Abstract

The effects of exogenous glucose on the rates of alternative pathways of photosystem II (PSII)-independent electron flow to PSI and of dark respiration in Synechocystis sp. 6803 cells were studied. The presence of glucose was shown to accelerate the electron flow to P700+, the PSI primary electron donor oxidized with Far-red light (FRL), which excites specifically only PSI. An increase in the glucose concentration was accompanied by a further activation of electron flow to PSI, which was supported by the dark donation of reducing equivalents to the electron transport chain. An increase in the external glucose concentration resulted also in the disappearance of lag-phase in the kinetics of P700+ reduction, which was observed in the cells incubated without glucose after FRL switching off. A similarity of nonphotochemical processes of electron transfer to PSI in cyanobacteria and higher plants was supposed, basing on the earlier observed fact of the occurrence of such lagphase in higher plants and its dependence on the exhausting of stromal reductants in the light.
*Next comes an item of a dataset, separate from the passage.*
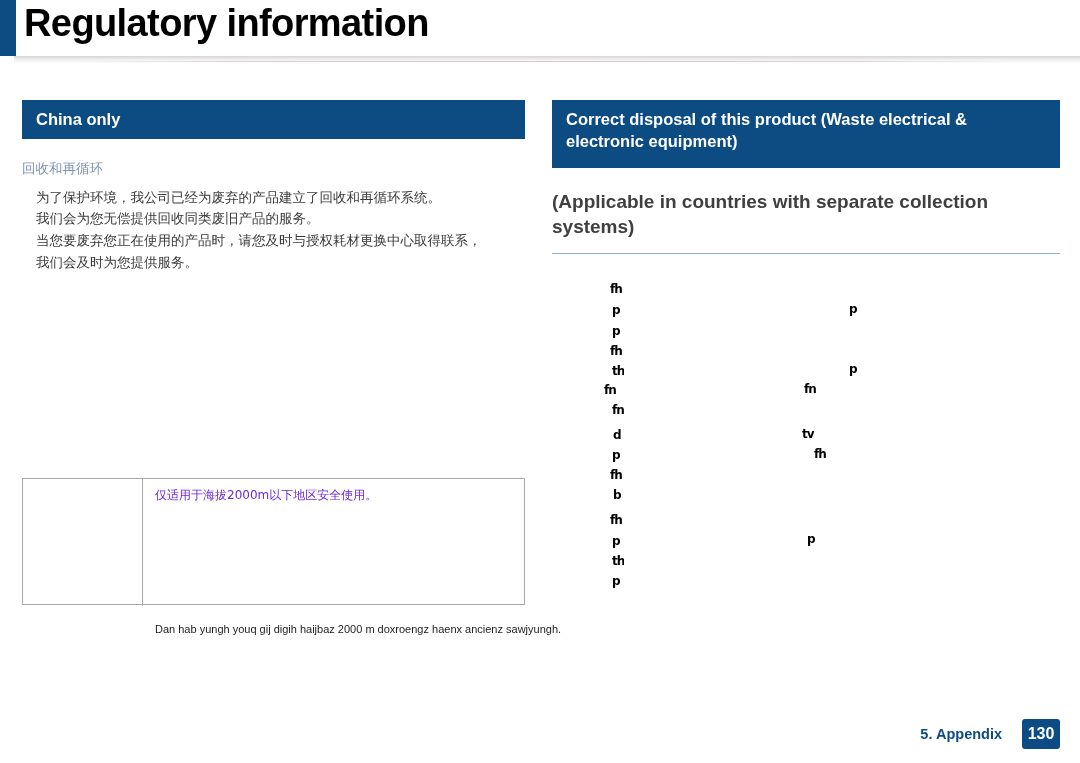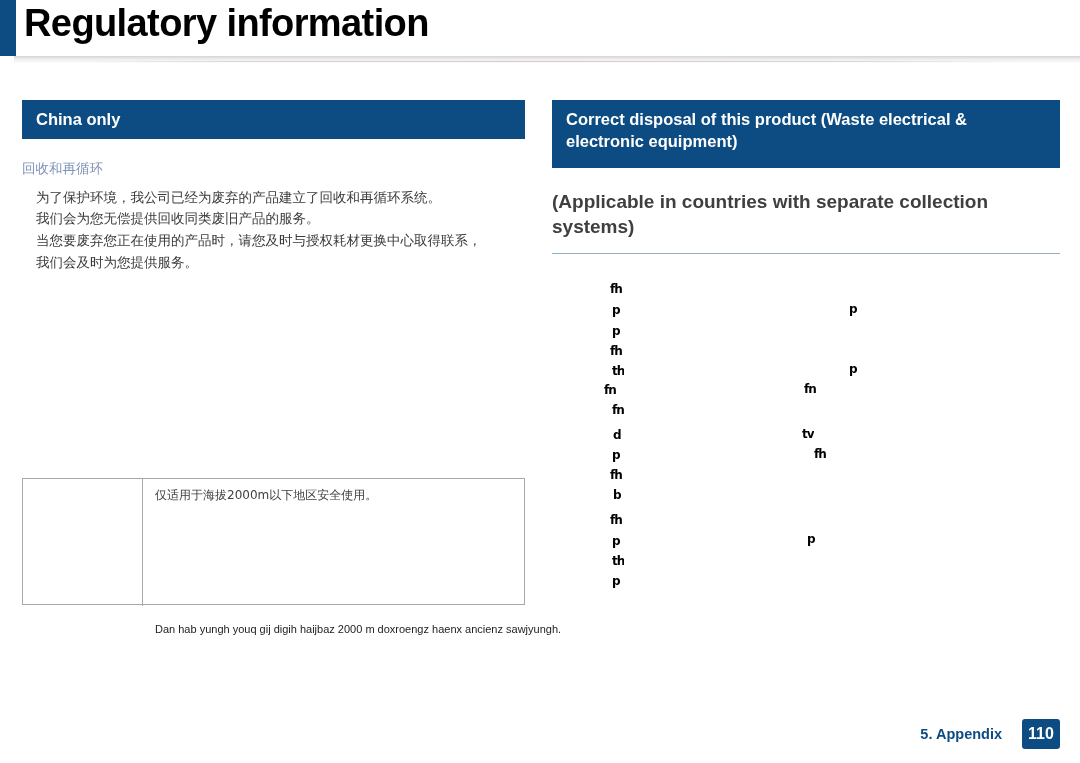"仅适用于海拔2000m以下地区安全使用。" .altitude-cn { color: #404040 -> #6d28d9 }
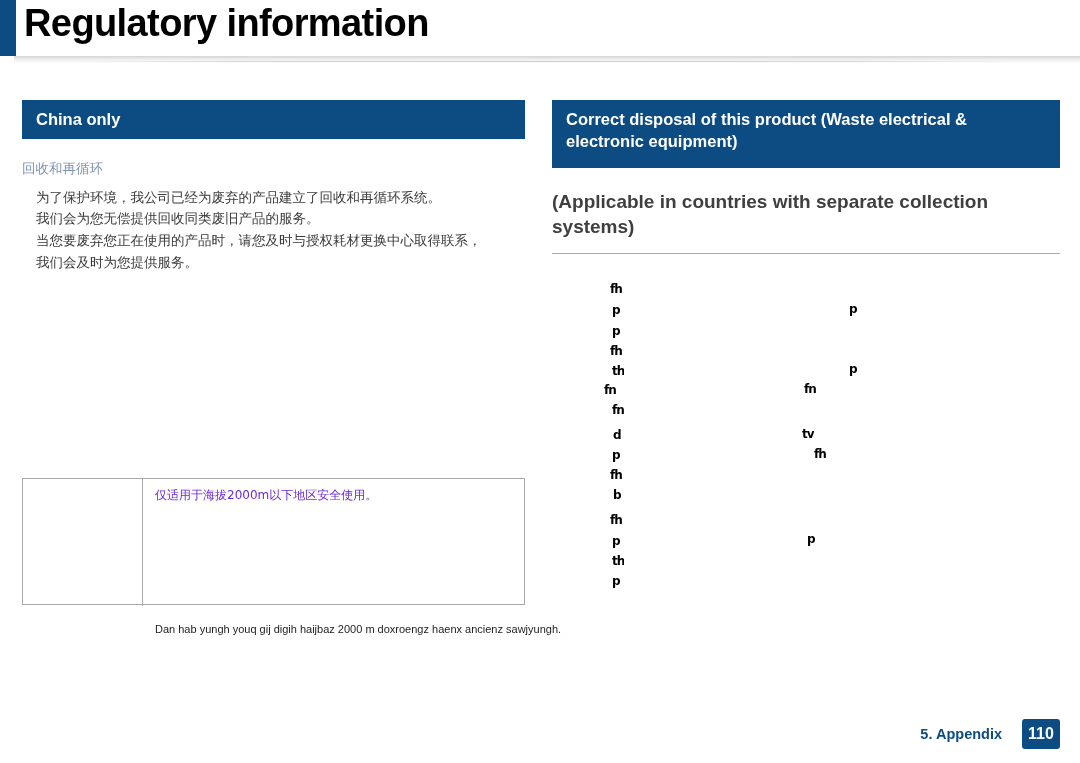"110" span.page-badge { text: 110 -> 130 }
Acceleration of dark electron flow to PSI in the presence of glucose, a major respiratory substrate, may indicate the coupling between nonphotochemical processes in the photosynthetic and respiratory chains of electron transport in cyanobacterial cells. A close correlation between photosynthesis and respiration in cyanobacterial cells is also confirmed by a sharp acceleration of respiration with an increase in the glucose concentration in medium.